08
Sep
09

Power level

In the previous version of Dragon In Ninth Heaven, there was a deliberate attempt to escalate the power level of characters. This was aimed at matching the power demonstrated by the characters in the source comics. It was achieved by using “chi allocation”, where a character used their internal energy to increase the damage of their strikes, and reduce the damage of incoming strikes. This is a very common theme in Chinese martial arts which is particularly emphasised in the comic and cinema mediums.

As characters become more and more powerful, their abilities relative to each other remain roughly the same. However, opponents of lower levels quickly become insignificant threats and the environment quickly becomes a canvas that shows the effects of any battle.

For the D&D 4E version of the game I am wondering if this is necessary.

To give a little more context I have inserted the images below, from the original comics (which I have English translations of from the 1990s) which demonstrate the power level of a mid level character. This is significant and there is a moderate amount of environmental damage being caused. I’ve chosen a few images to demonstrate movement, attacks (physical and chi-based) and the results of being hit.

kicking and dodging example

kicking and dodging example

impressive kicking attack

impressive kicking attack

effect of a ranged chi strike

effect of a ranged chi strike

more ranged attacks

more ranged attacks


As you can see, this is more like a superhero comic than a traditional fantasy game. Before moving into more discussion, here’s a few images that demonstrate what a Defender is capable of doing with an appropriate kung fu style:

 

high level defensive powers

high level defensive powers

high level defensive powers

high level defensive powers

high level defensive powers

high level defensive powers

So the question for the Dragon In Ninth Heaven game is; how to handle this level of power? I see the options being:

  1. Leave the system as it is. Make sure that the damage a character can cause and receive is the same as the D&D rulebooks. Assume that all environmental damage is merely a cosmetic effect of the powers and don’t supply any rules for it.
  2. Enhance the system to make the characters significantly more powerful than the equivalent D&D character built using the Player’s Handbook

Option 1 is appealing because of the simplicity. A little roleplaying and description covers all the needs of the genre. However, this will totally invalidate the rules for damage to the environment and breaking objects (found in the Dungeon Master’s Guide). A few substitute rules for this situation would resolve the issue.

Option 2 is consistent with previous versions of the game, but will make creating characters a little more complex and make encounter creation harder for the DM. This power escalation would probably be arranged by adding a flat damage bonus based on character level, and an amount of damage reduction based on level as well (the technical4E term would be Resistance to all damage).

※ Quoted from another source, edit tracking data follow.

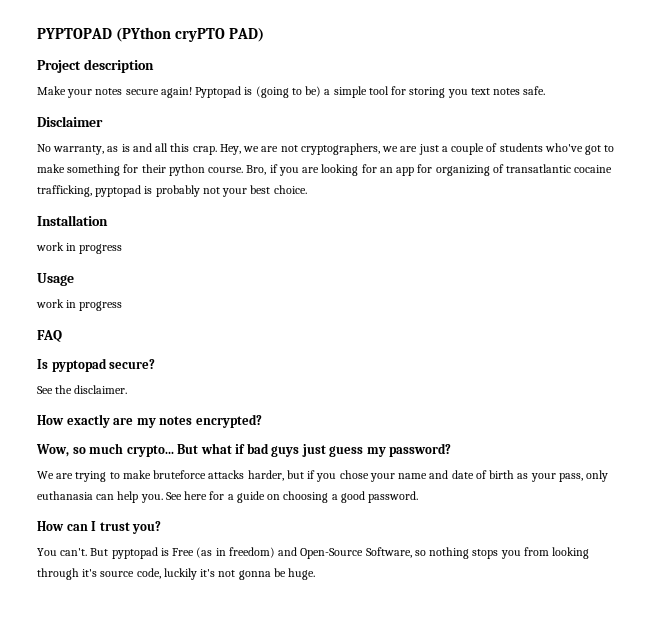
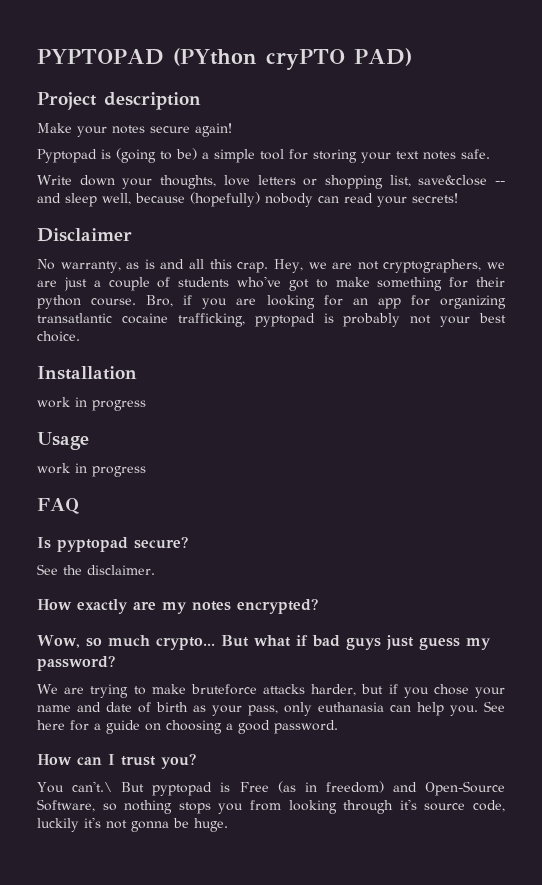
(192, 92) none -> (232, 130) //
[447,89,468,98] you -> [361,152,391,163] your
(546, 90) none -> [37,175,506,189] [37,192,458,207] // Write down your thoughts, love letters or shopping list, save&close -- and sleep well, because (hopefully) nobody can read your secrets!
[492,164,504,173] of -> (506, 302) none
[60,548,88,556] can't. -> [72,781,113,792] can't.\

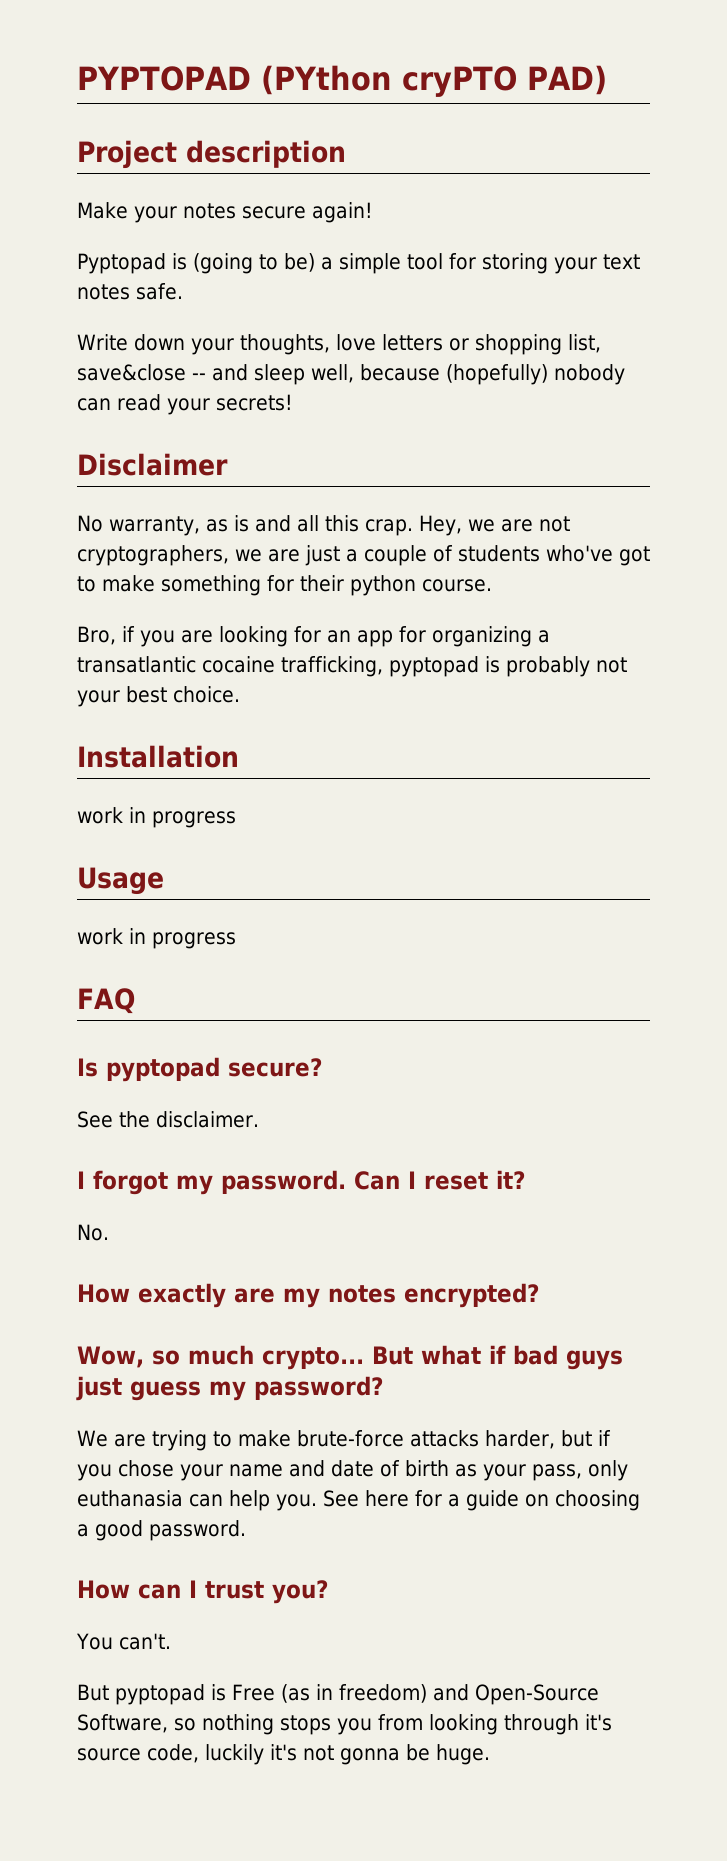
(137, 302) none -> (492, 585) //
(506, 302) none -> [538,630,550,643] a
(155, 570) none -> [77,1170,526,1195] [77,1224,109,1241] // I forgot my password. Can I reset it? // No.
[190,684,257,695] bruteforce -> [296,1430,404,1447] brute-force
[72,781,113,792] can't.\ -> [118,1633,171,1650] can't. //

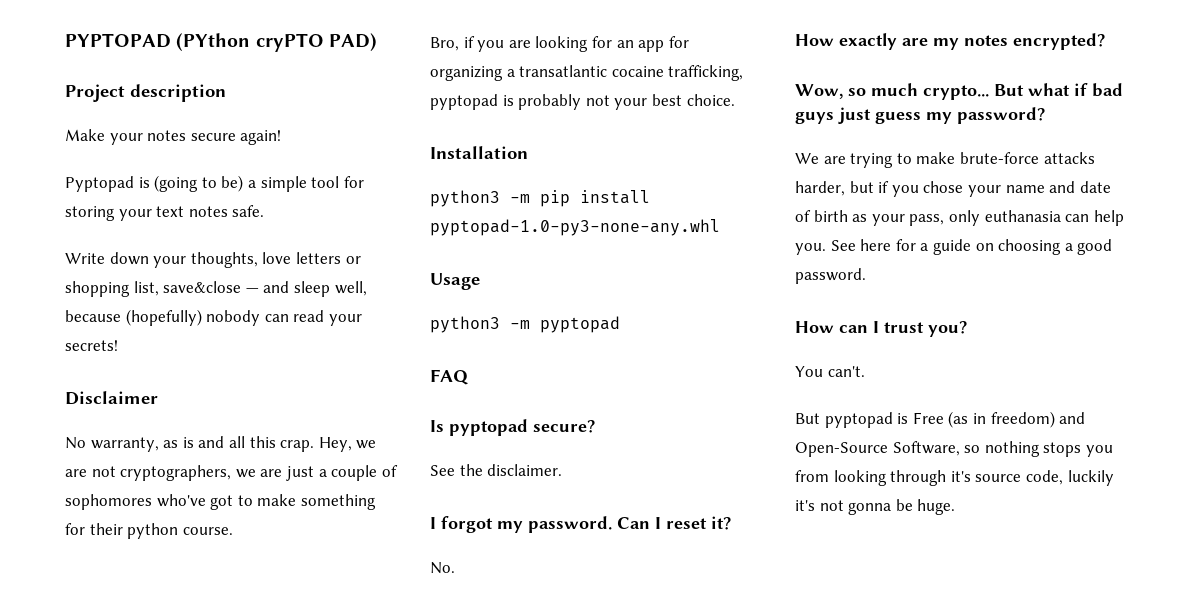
[192,373,206,380] -- -> [245,288,259,293] —
[458,545,540,562] students -> [65,494,152,510] sophomores
[77,807,236,828] [77,867,164,895] [77,928,236,949] work in progress // Usage // work in progress -> [430,190,650,207] [430,219,720,236] [430,273,480,290] [430,316,620,333] python3 -m pip install pyptopad-1.0-py3-none-any.whl // Usage // python3 -m pyptopad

After thinking about this for a while, I’ve decided that option 1 is the best. The added complexity of more damage and damage reduction seems to add very little to actual play. It increases the effort required by both players and the DM, which cannot be a good thing. For this edition I will go with changes to environmental damage and possibly update the rules for that.


Here’s some more pictures of power escalation from significantly further into the comic series. The power levels start to go off the scale a little after this point, with entire mountains being destroyed by a single strike.

 

power escalation

power escalation

power escalation

power escalation

power escalation

power escalation

Next post it will be time to discuss weapons. Notice that there were no weapons used by any of the main characters in the above scans? Weapons are used by some characters, but they do not seem to be a significant advantage at any point. This will require some sort of change to the default system rules. But more on that later.

Advertisements

4 Responses to “Power level”


  1. 1 Fellhand
    September 9, 2009 at 2:04 PM

    A good way of dealing with weapons/fist issues is to classify the trained martial artists hands themselves as weapons, with damage code, resistances etc being based upon a sliding scale chi table.. i.e big increases to begin with, with the increases becoming smaller and harder to get as the power of it goes up.
    IIRC, i think 2nd and 3rd ed DnD monks worked similarly

  2. 2 Fellhand
    September 9, 2009 at 2:05 PM

    then i realised that naturally, your not actually hitting them with the hand itself in most cases, your hitting them with Chi directly..

  3. 3 Cynan
    September 9, 2009 at 4:10 PM

    I think if most of those environmental effects aren’t applied to powers till the paragon or epic level you don’t need to worry too much about the inbuilt scaling. I like the idea of having rules that simulate the damage to the ground around the characters.. but as long as you don’t include it too early in on their careers it won’t get out of hand. Then if you want to play a more powerful game, just start the characters at the Paragon level.

    Option 3. Leave the system as it is. Make sure that the damage a character can cause and receive is the same as the D&D rulebooks. Environmental damage really only starts to become important at Paragon and Epic levels.

    I know you intend to talk about weapons next post.. but I’m not the patient type 🙂

    The way the monk class handles weapons is it creates a ‘unarmed weapon’ that can be enchanted and so forth. This allows proper scaling of magic items and allows you to swap the unarmed weapon with a staff or some other martial out weapon without changing too much.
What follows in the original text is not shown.